(Exercise materials Opens)

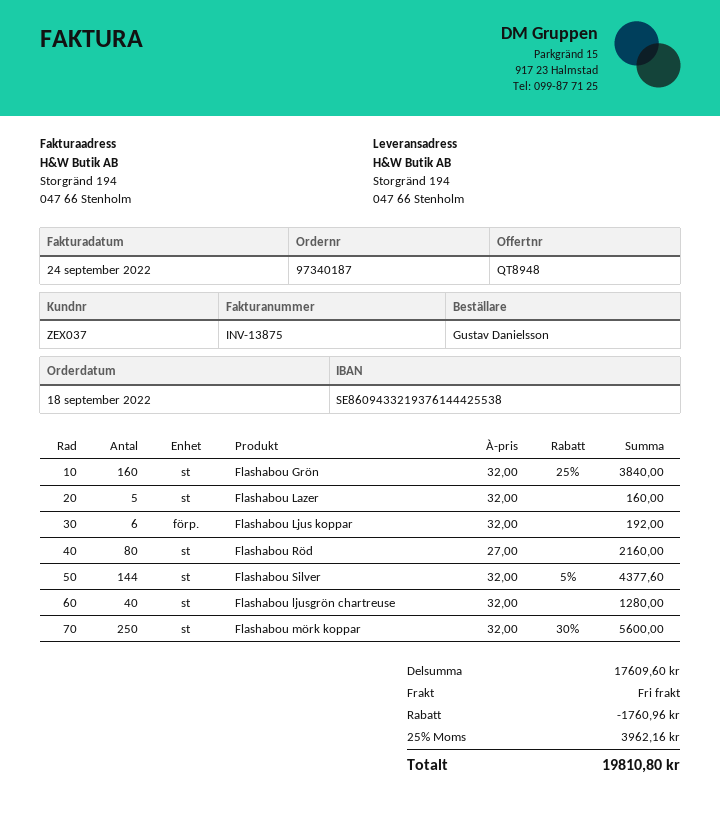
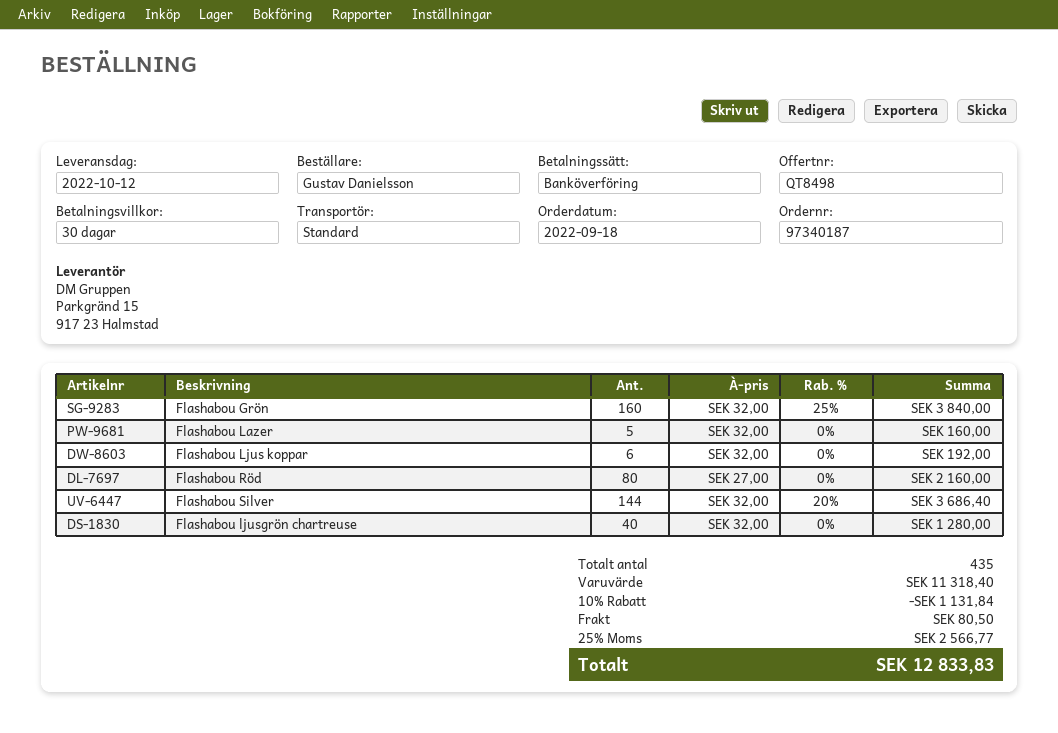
quote number: QT8948 -> QT8498
Flashabou Silver: 144 x 32.00 - 5% = 4377.60 -> 144 x 32.00 - 20% = 3686.40
Flashabou mörk koppar: 250 x 32.00 - 30% = 5600.00 -> none
subtotal: 17609.60 -> 11318.40
discount: 1760.96 -> 1131.84
shipping: 0.00 -> 80.50
tax: 25% = 3962.16 -> 25% = 2566.77
total: 19810.80 -> 12833.83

(Exercise materials Closes)

▶ **Task instructions**
When you set down the records above, copy every line exactly and exclude the pictures.

▶ **Task solution**
quote number: QT8948 -> QT8498
Flashabou Silver: 144 x 32.00 - 5% = 4377.60 -> 144 x 32.00 - 20% = 3686.40
Flashabou mörk koppar: 250 x 32.00 - 30% = 5600.00 -> none
subtotal: 17609.60 -> 11318.40
discount: 1760.96 -> 1131.84
shipping: 0.00 -> 80.50
tax: 25% = 3962.16 -> 25% = 2566.77
total: 19810.80 -> 12833.83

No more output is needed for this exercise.